Source records:
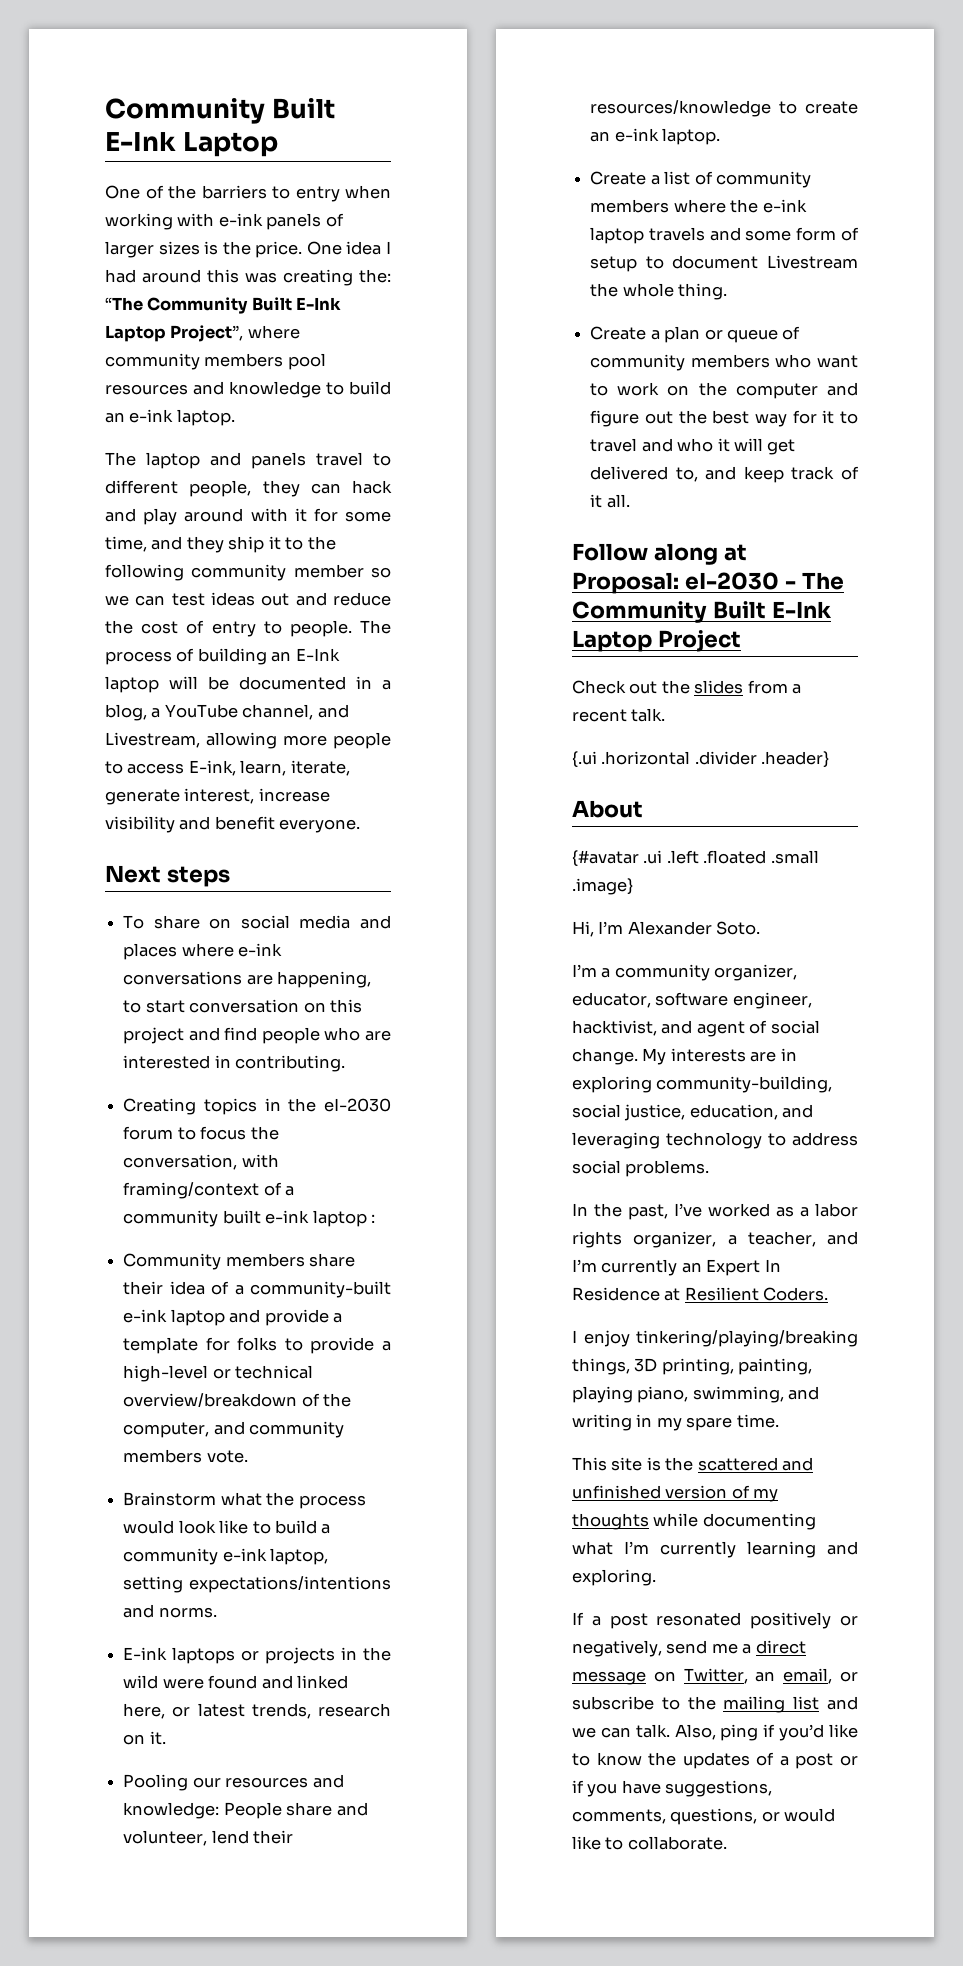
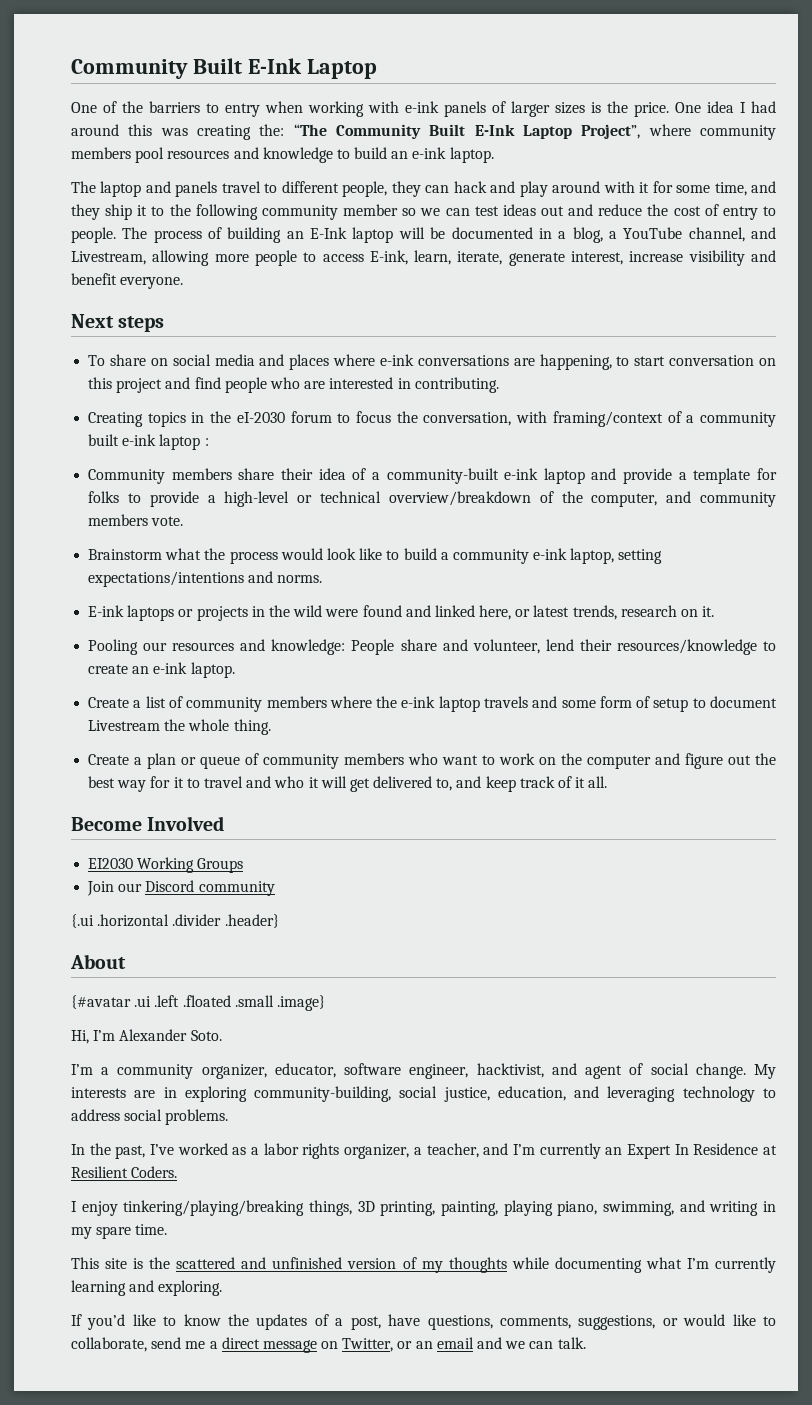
- Follow along at Proposal: eI-2030 - The Community Built E-Ink Laptop Project
- Check out the slides from a recent talk.
+ Become Involved
+ EI2030 Working Groups
+ Join our Discord community
- If a post resonated positively or negatively, send me a direct message on Twitter, an email, or subscribe to the mailing list and we can talk. Also, ping if you’d like to know the updates of a post or if you have suggestions, comments, questions, or would like to collaborate.
+ If you’d like to know the updates of a post, have questions, comments, suggestions, or would like to collaborate, send me a direct message on Twitter, or an email and we can talk.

*Work request:*
All lines from the line containing "EI2030 Working Groups" through the last line of the data are to be repeated exactly; no other line belongs in the answer.

*Answer space:*
+ EI2030 Working Groups
+ Join our Discord community
- If a post resonated positively or negatively, send me a direct message on Twitter, an email, or subscribe to the mailing list and we can talk. Also, ping if you’d like to know the updates of a post or if you have suggestions, comments, questions, or would like to collaborate.
+ If you’d like to know the updates of a post, have questions, comments, suggestions, or would like to collaborate, send me a direct message on Twitter, or an email and we can talk.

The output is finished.